統一地方選で幸福実現党(幸福の科学)はなぜ19人も当選したのか?

「当選倍率1.3倍」と「投票者総数5万人」の壁

 次に各選挙の倍率を見てみる。当選者を出した18の選挙のうち、定数に対する候補者数の倍率1.0台(小数点以下2位を四捨五入、無投票除く)は5選挙あった。1.1倍台は6、1.2倍台は7、1.3倍台以上では全敗している。落選者も含めた全候補者について、倍率別の当落状況をまとめたのが、以下の表だ。
当選倍率別の幸福実現党当落状況

当選倍率別の幸福実現党当落状況

 倍率1.0台の勝率が最も高く、倍率が上がるにつれて下がっていく。当選倍率が比較的低い選挙でしか当選者を出せていないということだ。そして1.3倍台の手前に、強固な「壁」が立ちはだかっていることがわかる。  選挙の規模(投票者総数)との間にも、はっきりした関連性を見出すことができる。今回の統一地方選で、投票者総数5万人以上の選挙での幸福実現党の当選者は3人しかいない。試しにこの「5万人」を基準にしてみると、落選者も含めた同党の全候補者102人をおおむね半分に分けることができる(投票者総数5万人以上の選挙の立候補者52人、5万人未満の選挙では50人)。得票率を見てみると、5万人以上の選挙全体での幸福実現党の得票率は0.7%であるのに対して、逆に5万人未満の選挙では2.7%と3倍以上に跳ね上がる。  定数に対する当選者数の倍率は、5万人以上の選挙全体が1.2倍、5万人未満が1.3倍。偶然かもしれないが、前述の「1.3倍の壁」がここにも見える。  小規模選挙に強く大規模選挙に弱い。現に、統一地方選のうち前半戦の政令市議会選では全敗しており、後半戦も東京23区では全敗だ。  国政選挙で1勝もできず地方議員だけが増えていく同党の傾向を、今回の選挙結果が改めて示している。

当選者18人中13人が1000票未満

 当然、個々の当選者の得票数も決して多くはない。候補者102人中、1000票以上を獲得したのは17人だけだ。18人の当選者については、1000票を超えたのは5人しかいない。

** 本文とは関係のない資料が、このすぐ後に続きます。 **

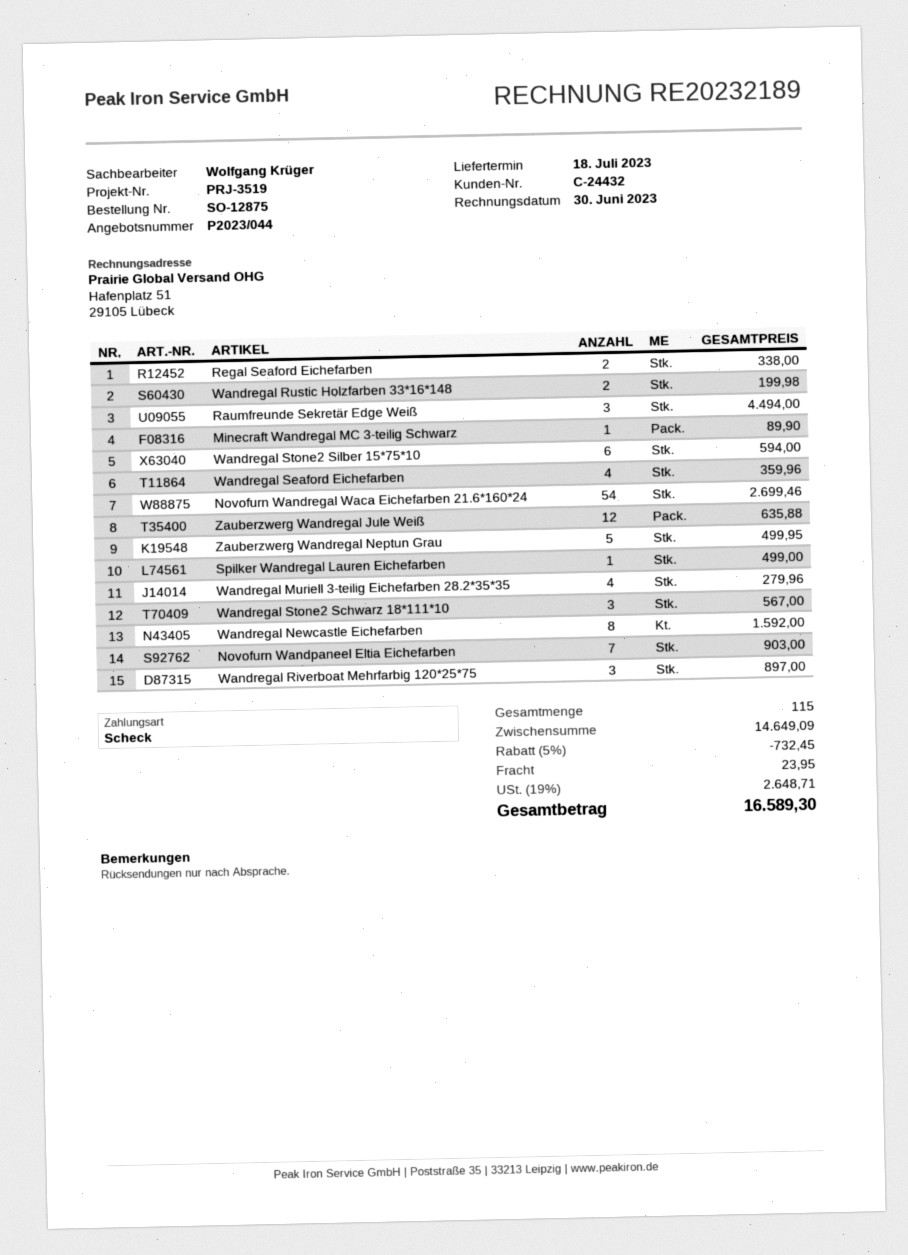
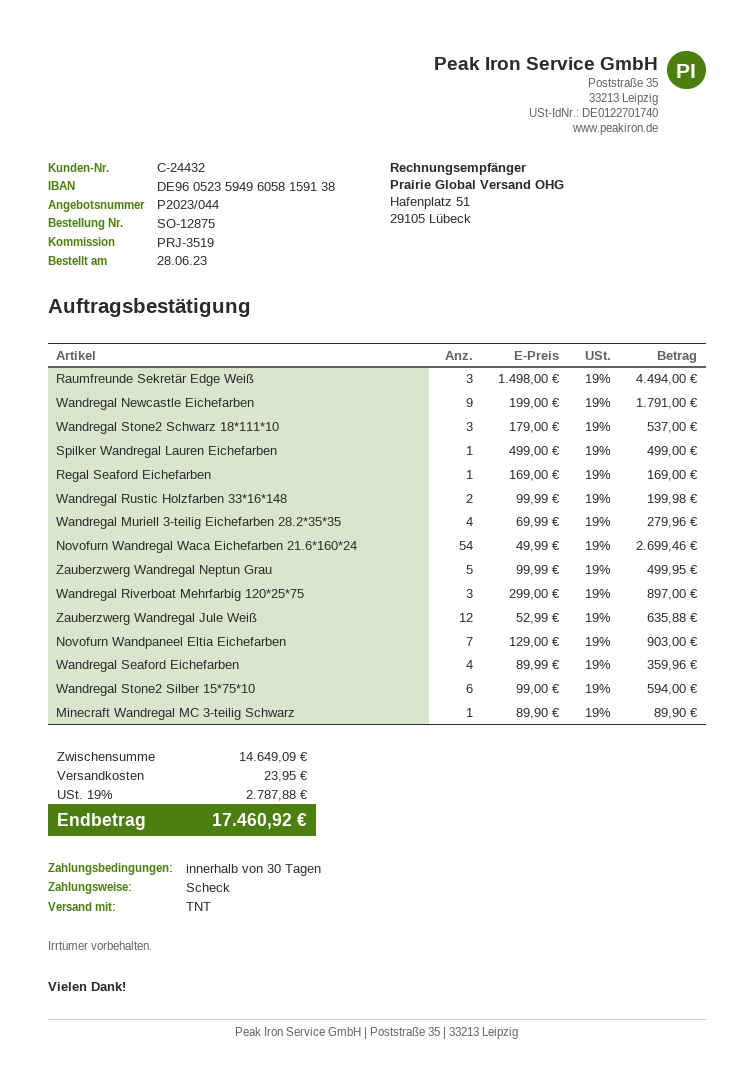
Regal Seaford Eichefarben: 2 for 338.00 -> 1 for 169.00
Wandregal Stone2 Schwarz 18*111*10: 3 for 567.00 -> 3 for 537.00
Wandregal Newcastle Eichefarben: 8 for 1592.00 -> 9 for 1791.00
discount: 5% = 732.45 -> none
tax: 19% = 2648.71 -> 19% = 2787.88
total: 16589.30 -> 17460.92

飛島村議選ではいとうゆたか氏が、たった155票で当選している。  最も多かったのは、津市議選の長谷川うえる氏(落選)の3,522票。最も少なかったのは比布町議会選の藤林しずこ氏(落選)の49票だった。1候補者あたりの平均得票数は、たったの637.6票。これを当選者のみに絞っても、1候補者あたり837.0票だ。  当選者を出した後半戦では人口が少ない自治体も多いため、幸福実現党単独で見るだけでは票数が少ないのかどうかわかりにくい。そこで小規模自治体の選挙でも「公認」を明示している公明党、共産党と比較してみよう。  幸福実現党が当選者を出した18の選挙で、公明・共産両党の候補者(落選者も含む)の票数より多かったか少なかったかで、幸福実現党の「勝敗」を集計した。結果は、対公明党が1勝31敗、対共産党が8勝25敗だ。  創価学会の足元にも及ばず、共産党よりはるかに弱い。  幸福実現党は決して「強かった」わけでも、他党に「勝った」わけでもないのだ。前述の当選倍率別の数値をグラフにした。
当選倍率別の幸福実現党当落状況グラフ

当選倍率別の幸福実現党当落状況グラフ

 候補者102人(無投票当選1人を除く)中、当選者は18人。「倍率1.3の壁」の手前ですら、多くは落選している。当選者は、グラフの赤丸でマークした部分だけだ。  候補者数が多く、候補者を立てた選挙の中に少数の得票でも当選に滑り込める選挙があった。それが、幸福実現党18人当選の実情だ。  投票率について見ると、幸福実現党が当選した各選挙では、前回と比べて軒並み低下している。もちろん、組織や人脈と無関係な人々も多く投票し投票率が上がれば、幸福実現党の勝算も減ると考えられる。しかし今回の選挙結果からは、投票率が何%以下になる当選者が出やすくなるかと行った類の傾向は見出すことができなかった。 投票率 落選はしたものの、最下位当選者の得票数に対して幸福実現党の落選者の得票数が80%を超えていたケースが6選挙あった。つまり、「危うく幸福実現党が当選しかねなかった」選挙だ。 ギリ危なかった選挙 洞爺湖町議選では約9票差、鹿島市議選で15票差、葉山町議選で21票差。次回の選挙で投票率や投票者数がちょっと変わっただけで幸福実現党の議員が誕生しかねない、「危ない町」だ。